- **Work to complete**
Please state how many lines below include the word "minutes"; the reply should be the number only.

*** Given data ***

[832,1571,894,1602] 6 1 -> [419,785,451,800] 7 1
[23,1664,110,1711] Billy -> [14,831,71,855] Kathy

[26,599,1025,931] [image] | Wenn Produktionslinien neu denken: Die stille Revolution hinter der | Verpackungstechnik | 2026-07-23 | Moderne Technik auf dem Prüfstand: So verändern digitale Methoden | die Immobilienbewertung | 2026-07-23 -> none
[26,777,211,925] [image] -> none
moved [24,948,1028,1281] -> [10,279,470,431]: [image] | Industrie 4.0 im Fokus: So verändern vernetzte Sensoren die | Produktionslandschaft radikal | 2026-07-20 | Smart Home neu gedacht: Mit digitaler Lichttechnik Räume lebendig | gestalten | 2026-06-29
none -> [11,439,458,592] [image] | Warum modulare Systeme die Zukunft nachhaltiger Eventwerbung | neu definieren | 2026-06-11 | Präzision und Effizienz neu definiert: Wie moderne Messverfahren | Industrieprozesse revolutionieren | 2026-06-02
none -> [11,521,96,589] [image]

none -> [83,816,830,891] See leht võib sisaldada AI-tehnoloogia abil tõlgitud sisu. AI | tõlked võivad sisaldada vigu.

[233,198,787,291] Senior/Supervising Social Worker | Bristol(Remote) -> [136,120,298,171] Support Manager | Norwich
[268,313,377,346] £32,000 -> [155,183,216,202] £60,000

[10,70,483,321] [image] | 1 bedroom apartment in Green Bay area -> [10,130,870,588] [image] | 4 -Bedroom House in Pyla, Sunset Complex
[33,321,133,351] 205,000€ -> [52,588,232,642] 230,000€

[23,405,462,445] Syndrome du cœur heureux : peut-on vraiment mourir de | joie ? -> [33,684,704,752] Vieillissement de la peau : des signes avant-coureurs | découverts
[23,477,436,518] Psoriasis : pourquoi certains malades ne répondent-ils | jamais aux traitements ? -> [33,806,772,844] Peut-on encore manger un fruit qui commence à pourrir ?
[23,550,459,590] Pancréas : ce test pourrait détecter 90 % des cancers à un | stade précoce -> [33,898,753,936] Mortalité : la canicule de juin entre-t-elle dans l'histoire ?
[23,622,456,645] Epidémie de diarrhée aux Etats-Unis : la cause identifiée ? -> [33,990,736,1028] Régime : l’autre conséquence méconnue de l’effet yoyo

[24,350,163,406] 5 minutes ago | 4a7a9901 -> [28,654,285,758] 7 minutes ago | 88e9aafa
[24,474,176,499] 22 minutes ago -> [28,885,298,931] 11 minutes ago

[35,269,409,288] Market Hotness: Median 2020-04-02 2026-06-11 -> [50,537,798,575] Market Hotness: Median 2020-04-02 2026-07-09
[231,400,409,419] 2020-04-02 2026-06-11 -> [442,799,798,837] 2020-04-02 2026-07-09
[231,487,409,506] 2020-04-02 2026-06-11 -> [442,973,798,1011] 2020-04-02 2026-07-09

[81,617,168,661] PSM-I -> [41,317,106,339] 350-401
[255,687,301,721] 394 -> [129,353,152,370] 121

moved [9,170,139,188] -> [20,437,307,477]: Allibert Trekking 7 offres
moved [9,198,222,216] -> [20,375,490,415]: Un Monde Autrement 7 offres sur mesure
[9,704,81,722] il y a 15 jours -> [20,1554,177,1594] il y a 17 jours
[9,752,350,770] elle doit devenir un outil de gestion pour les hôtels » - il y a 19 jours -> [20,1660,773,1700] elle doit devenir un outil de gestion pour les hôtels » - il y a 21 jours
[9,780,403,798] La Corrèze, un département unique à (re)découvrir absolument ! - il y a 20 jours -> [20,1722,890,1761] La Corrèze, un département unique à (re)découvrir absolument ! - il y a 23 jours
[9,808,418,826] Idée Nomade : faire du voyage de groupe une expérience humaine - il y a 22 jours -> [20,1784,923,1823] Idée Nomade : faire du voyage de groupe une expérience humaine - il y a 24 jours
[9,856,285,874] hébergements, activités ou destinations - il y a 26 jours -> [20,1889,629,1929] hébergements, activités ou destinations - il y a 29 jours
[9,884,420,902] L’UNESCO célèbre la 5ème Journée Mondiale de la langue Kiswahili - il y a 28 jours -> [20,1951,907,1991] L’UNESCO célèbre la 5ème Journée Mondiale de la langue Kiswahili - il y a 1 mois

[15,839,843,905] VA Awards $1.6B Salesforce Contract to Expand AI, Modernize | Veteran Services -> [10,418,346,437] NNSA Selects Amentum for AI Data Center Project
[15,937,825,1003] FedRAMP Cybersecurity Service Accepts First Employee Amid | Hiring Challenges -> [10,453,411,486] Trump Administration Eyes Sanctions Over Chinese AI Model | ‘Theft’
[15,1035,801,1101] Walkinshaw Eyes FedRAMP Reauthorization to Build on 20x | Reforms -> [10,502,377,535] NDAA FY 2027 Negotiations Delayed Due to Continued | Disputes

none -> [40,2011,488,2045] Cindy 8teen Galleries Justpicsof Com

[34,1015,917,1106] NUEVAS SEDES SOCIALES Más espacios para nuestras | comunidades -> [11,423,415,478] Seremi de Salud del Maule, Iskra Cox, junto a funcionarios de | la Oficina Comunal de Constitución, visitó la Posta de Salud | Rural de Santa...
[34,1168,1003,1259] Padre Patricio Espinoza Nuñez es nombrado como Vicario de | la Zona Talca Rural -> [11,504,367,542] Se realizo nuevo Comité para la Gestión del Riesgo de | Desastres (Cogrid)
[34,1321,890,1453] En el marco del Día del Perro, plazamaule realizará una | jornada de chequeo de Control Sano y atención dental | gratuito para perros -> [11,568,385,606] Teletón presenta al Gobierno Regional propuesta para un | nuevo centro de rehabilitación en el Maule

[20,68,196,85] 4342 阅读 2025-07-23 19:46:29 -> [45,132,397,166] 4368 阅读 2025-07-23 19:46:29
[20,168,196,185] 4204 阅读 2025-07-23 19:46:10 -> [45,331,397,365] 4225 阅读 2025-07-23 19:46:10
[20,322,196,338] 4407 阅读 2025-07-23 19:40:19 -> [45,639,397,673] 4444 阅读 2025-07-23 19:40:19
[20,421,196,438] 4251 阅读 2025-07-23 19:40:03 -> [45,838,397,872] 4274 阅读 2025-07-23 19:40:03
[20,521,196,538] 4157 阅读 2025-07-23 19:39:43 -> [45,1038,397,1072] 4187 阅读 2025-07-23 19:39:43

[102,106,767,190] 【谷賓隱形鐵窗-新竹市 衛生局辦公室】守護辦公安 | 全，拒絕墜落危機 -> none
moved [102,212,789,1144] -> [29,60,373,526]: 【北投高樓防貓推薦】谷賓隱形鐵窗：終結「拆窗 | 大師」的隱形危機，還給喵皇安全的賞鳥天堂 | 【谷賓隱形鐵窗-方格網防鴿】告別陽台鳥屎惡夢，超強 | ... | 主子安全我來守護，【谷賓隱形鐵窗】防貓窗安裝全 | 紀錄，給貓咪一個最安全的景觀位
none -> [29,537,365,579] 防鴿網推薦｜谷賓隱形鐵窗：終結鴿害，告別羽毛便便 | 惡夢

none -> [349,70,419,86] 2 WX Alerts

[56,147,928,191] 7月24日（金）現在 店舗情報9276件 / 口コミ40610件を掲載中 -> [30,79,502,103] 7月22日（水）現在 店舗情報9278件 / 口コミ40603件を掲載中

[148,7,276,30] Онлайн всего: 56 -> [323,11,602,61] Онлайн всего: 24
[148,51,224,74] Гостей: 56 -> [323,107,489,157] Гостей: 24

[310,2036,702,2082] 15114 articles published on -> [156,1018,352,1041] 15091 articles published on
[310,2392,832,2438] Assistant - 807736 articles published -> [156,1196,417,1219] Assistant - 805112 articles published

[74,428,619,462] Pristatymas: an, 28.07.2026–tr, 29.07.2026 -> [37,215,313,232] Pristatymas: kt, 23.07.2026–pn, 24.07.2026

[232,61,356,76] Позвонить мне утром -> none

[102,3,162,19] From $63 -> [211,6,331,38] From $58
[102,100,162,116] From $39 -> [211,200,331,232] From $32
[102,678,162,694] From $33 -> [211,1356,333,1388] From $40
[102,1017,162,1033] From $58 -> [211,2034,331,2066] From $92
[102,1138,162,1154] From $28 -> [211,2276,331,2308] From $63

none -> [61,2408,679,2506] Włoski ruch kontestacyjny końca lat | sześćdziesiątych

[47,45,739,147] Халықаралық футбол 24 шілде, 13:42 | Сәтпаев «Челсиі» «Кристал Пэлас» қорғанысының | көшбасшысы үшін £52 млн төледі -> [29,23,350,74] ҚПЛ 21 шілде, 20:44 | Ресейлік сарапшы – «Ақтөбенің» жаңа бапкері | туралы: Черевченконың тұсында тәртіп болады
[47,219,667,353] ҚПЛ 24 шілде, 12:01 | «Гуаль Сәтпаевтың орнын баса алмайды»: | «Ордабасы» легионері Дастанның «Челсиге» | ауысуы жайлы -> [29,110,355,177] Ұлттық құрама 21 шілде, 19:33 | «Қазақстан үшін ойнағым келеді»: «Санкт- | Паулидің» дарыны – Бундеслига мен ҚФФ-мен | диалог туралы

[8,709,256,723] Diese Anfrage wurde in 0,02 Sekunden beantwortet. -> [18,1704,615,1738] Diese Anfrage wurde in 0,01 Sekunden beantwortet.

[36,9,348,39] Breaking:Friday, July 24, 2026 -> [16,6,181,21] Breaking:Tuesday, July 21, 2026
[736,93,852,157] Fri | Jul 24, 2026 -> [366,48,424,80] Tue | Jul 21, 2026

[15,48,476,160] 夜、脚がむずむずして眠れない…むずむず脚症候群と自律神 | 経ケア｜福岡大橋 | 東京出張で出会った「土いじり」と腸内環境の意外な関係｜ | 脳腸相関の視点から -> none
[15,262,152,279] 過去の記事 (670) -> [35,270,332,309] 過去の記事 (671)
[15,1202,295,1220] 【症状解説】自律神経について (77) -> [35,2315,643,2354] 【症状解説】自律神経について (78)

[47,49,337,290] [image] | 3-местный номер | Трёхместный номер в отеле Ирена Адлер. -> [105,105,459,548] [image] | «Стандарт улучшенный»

*** End of Given data ***

- **Exercise solution**
2